Peachhead™ Approved Vacations: Vacation in Quebec City August 2013
Visiting Quebec City
Quebec is a city that loves to celebrate, so you can imagine my excitement when they invited me to Quebec City to participate in the New France Festival.
I had a 6:00 a.m. flight out of Los Angeles and arrived in Quebec at 4:45 p.m--a long day, but so worth it. I stayed at the Hotel Chateau Laurier Quebec. The rooms are a very nice size. There is plenty of storage for your clothes in both the closet and the long dresser. I love how the shower has dispensers for the shampoo, conditioner, and shower gel. Yeah, no more little bottles! The room also has a little refrigerator in it. The hotel has an indoor pool, Jacuzzi, and sauna. The wonderful thing about the hotel is it is located right near the Grande-Allée and a short walking distance to many of the city’s main attractions. The hotel hosted a cocktail party for us and their caterers, Le George V, did an incredible job. Everything was beautifully presented and equally tasty. A great first evening to my trip.
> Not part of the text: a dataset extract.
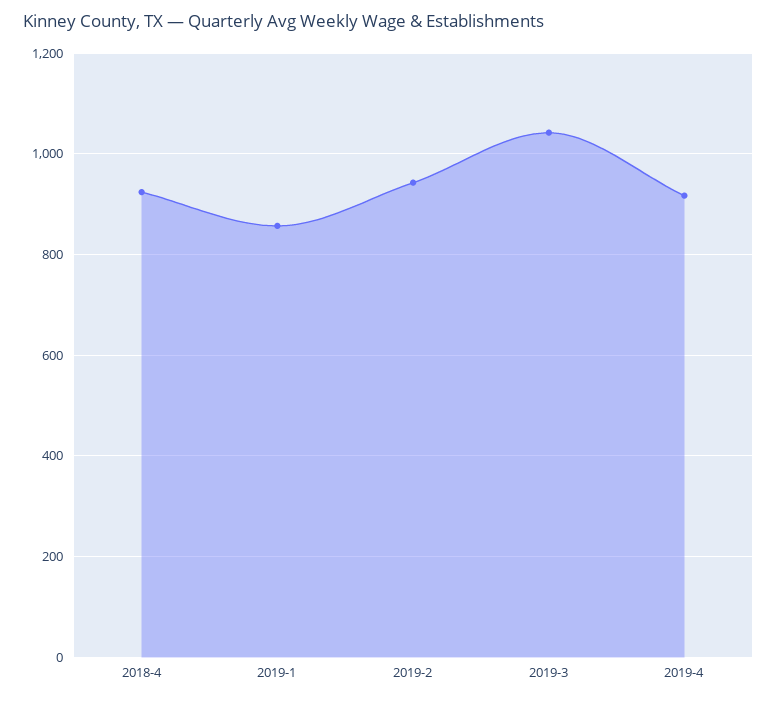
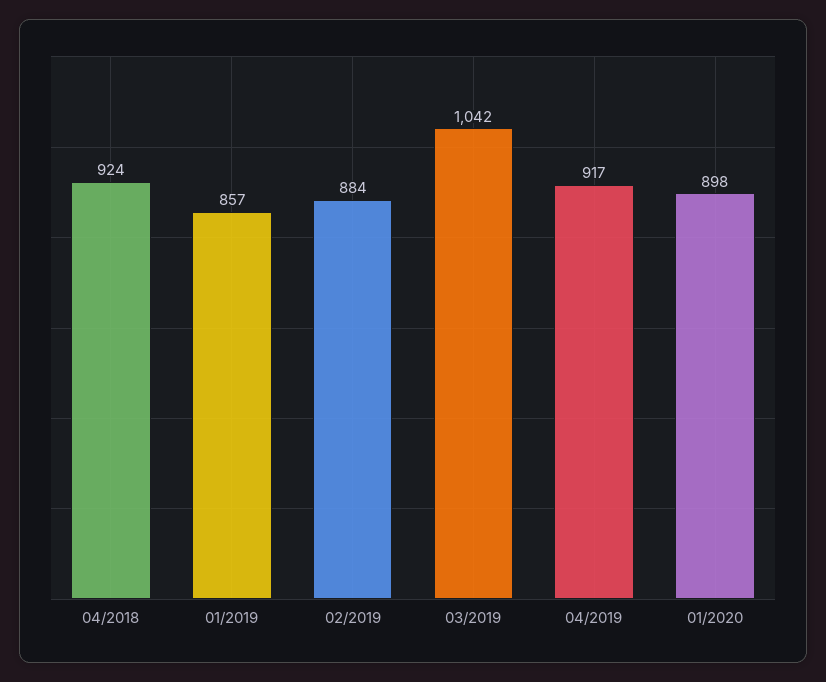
2019-2: 940 -> 884
01/2020: none -> 898

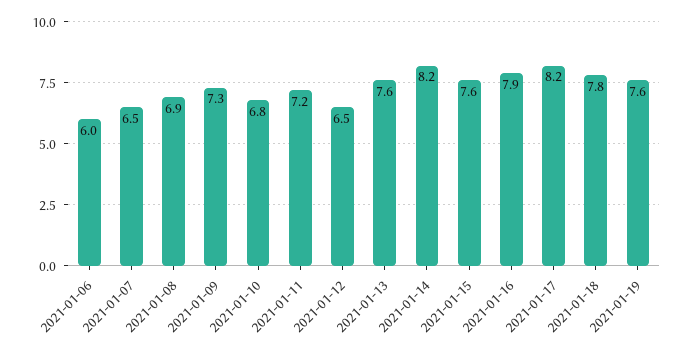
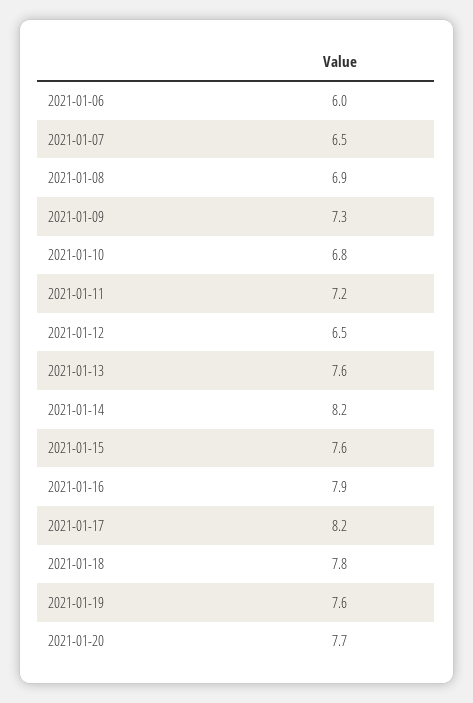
2021-01-20: none -> 7.7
On my first day in Quebec City, I spent the day exploring the city by foot. In the morning I walked from the hotel to the Citadel to see the changing of the guard. The Citadel is the largest British military fortifications in North America, an active military site, and an official residence of the Governor General of Canada. The changing of the guard takes place every morning during the summer at 10:00 a.m., weather permitting, and lasts approximately 30 minutes. The ceremony includes the inspection of the troops by the officers, music by the Royal 22 Regiment Band, and an appearance by the regimental mascot, Batisse--the royal goat. The Citadel also offer daily tours.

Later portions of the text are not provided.